---- Entries supplied
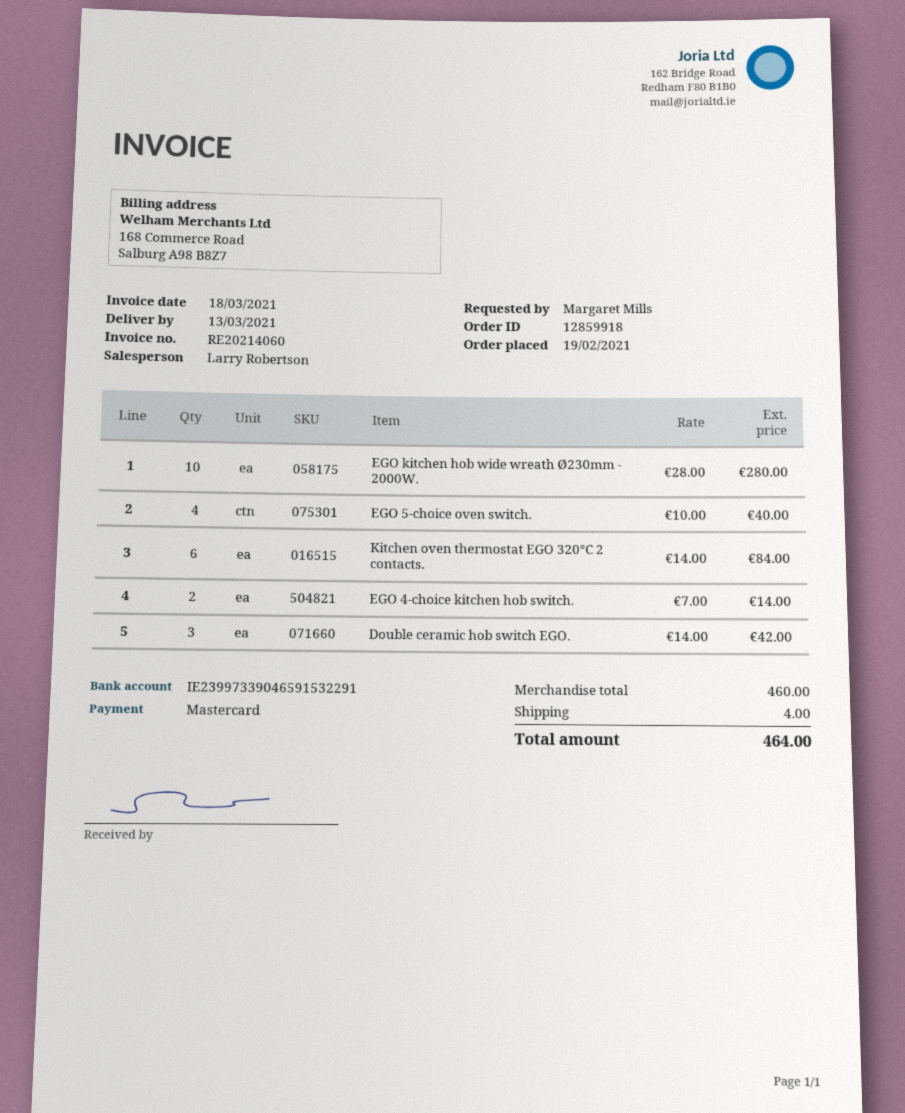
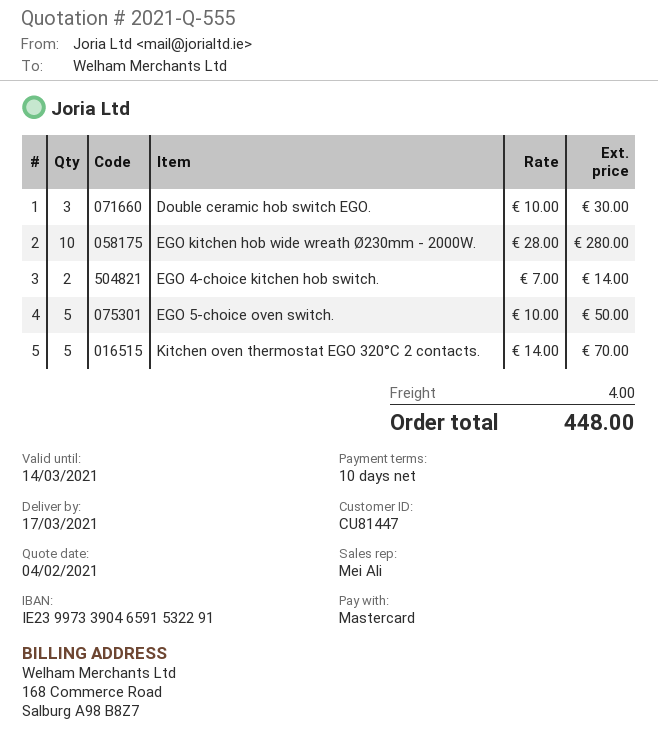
delivery date: 2021-03-13 -> 2021-03-17
sales rep: Larry Robertson -> Mei Ali
EGO 5-choice oven switch.: 4 x 10.00 = 40.00 -> 5 x 10.00 = 50.00
Kitchen oven thermostat EGO 320°C 2 contacts.: 6 x 14.00 = 84.00 -> 5 x 14.00 = 70.00
Double ceramic hob switch EGO.: 3 x 14.00 = 42.00 -> 3 x 10.00 = 30.00
total: 464.00 -> 448.00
--------
Going through the records, say how many lines hold the string "switch". Only the number should be given.

__Task solution__. 2